Comienza esta novela con un pequeño hurto, o con un regalo. El del título. Porque el original en inglés destripaba la principal intriga del relato, pero, consciente o inconscientemente, su traducción no se parece en nada. Así que si quieren evitar la curiosidad de saber cómo le fue al Steeple Sinderby Wanderers en su temporada más memorable, no caigan en la tentación de mirar la página de créditos; yo no se lo voy a revelar, para que así puedan seguir leyendo esta reseña sin problemas.
Narrada a modo de informe por el secretario del club, el poco reconocido Joe Gidner, Cómo llegamos a la final de Wembley sigue la epopeya del imaginario Steeple Sinderby Wanderers durante su primera participación en la FA Cup, la competición copera por excelencia en el Reino Unido, una verdadera lucha por la supremacía futbolística de las Islas durante la década de los setenta. A diferencia de los equipos profesionales que va encontrando por el camino, el Wanderers no tiene un estadio permanente (juega en un prado), su vestuario es un vagón de tren abandonado y su entrenador, un húngaro director de colegio que no entiende nada de fútbol. Pero su plan es llegar lejos en el torneo, y para ello cualquier ayuda es buena, y así vemos desfilar por su once al párroco del pueblo, convertido en extremo, al lechero como guardameta y a un jugador estrella, ya retirado, al que el amor convence para regresar al campo. Por supuesto la novela va más allá de su desempeño en los terrenos de juego, y las desventuras personales del grupo de futbolistas amateur de este modesto club de las profundidades de Gran Bretaña conforman la verdadera esencia del relato.

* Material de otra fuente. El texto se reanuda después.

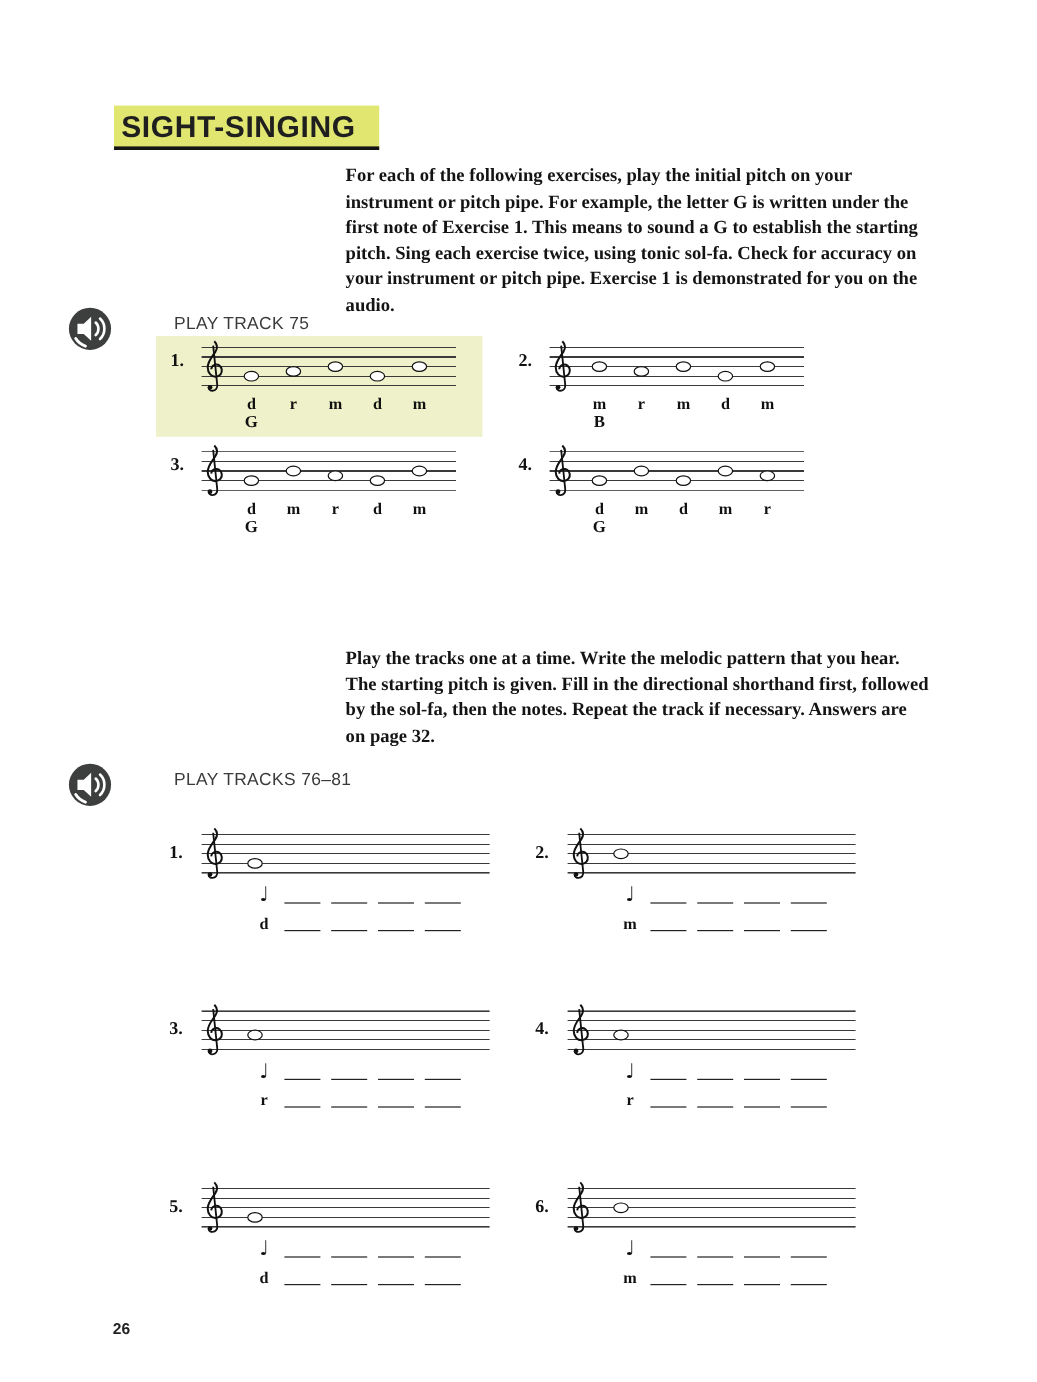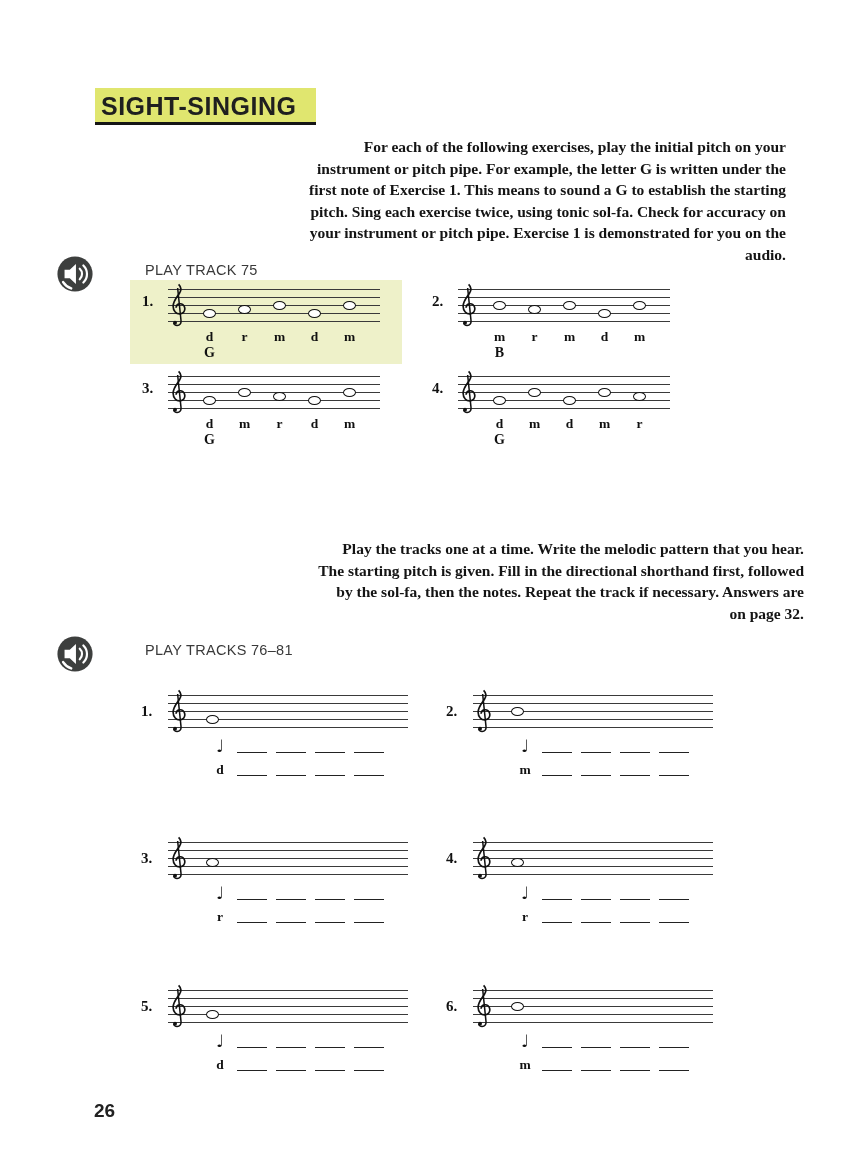"For each of the following" .intro { text-align: right -> left }
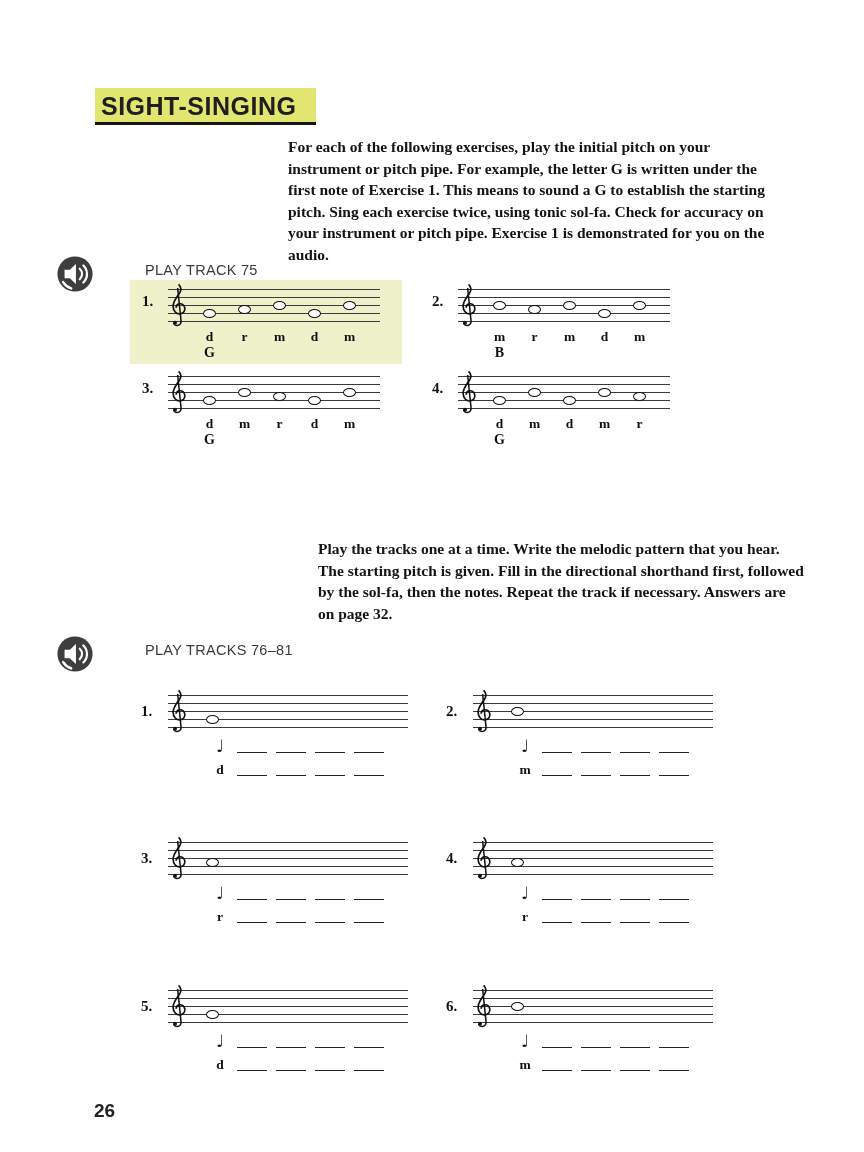"Play the tracks one at" #dict-intro { margin-left: 30px -> none }
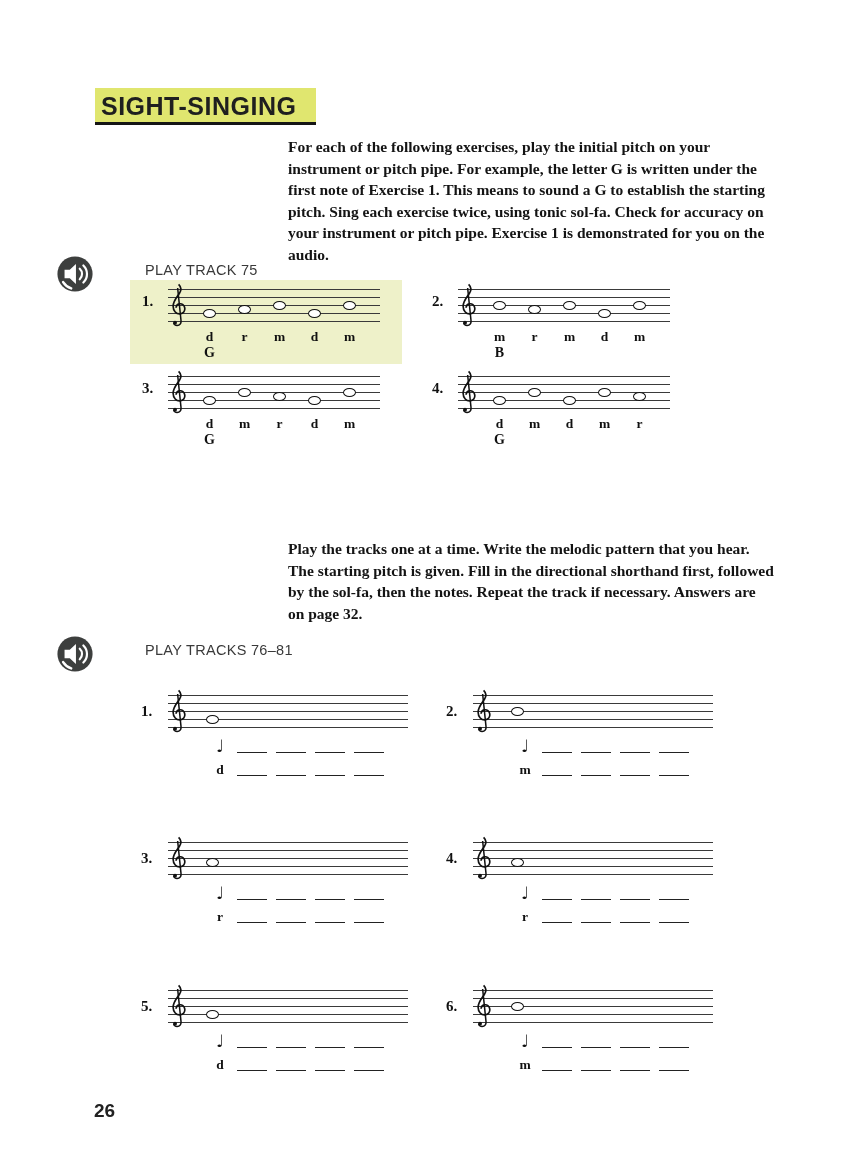"26" .page-num { font-size: 19px -> 13px }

En la mejor tradición del humor inglés, Cómo llegamos a la final de Wembley es una mirada ácida y acertada a un fútbol que ya no existe, a un país que quedó atrás y a una sociedad olvidada (la rural), en la que, cómo no, podemos reconocer la crítica a todo lo que ha llegado para sustituir esas tres cosas. En cada giro cómico es sencillo identificar un dardo que unas veces se dirige contra las consecuencias de la reconversión industrial, otras contra la prepotencia de la gran ciudad y en la mayoría da en la diana de lo peor del carácter británico, cotilla y aparente como pocos.
J.L. Carr, en la traducción que nos trae Tusquets, completa una historia dulce, muy llevadera, casi de literatura juvenil. No se complica demasiado con el lenguaje ni tiene grandes descripciones del juego, como, por ejemplo, sí que hacía Sergio Rodrigues en El regate. Esto convierte Cómo llegamos a la final de Wembley en plato de buen gusto para los nostálgicos de los campos de barro y los tacos de aluminio, o para los amantes de las gestas tipo David contra Goliat. Aporta unas cuantas claves poco reveladoras sobre cómo era el juego hace medio siglo, muchos toques costumbristas y alguna que otra sorpresa. Una vez empezada, me atrevo a decir que es imposible de dejar, y se termina en un suspiro (pasa por poco de las doscientas páginas). Así que, aunque no me haya parecido un gran clásico de la literatura deportiva, creo que ha sabido conservar con el tiempo su extravagante e hilarante esencia, y el rescate de Tusquets en año de Copa del Mundo hace que merezca la pena darle una oportunidad entre nuestras lecturas.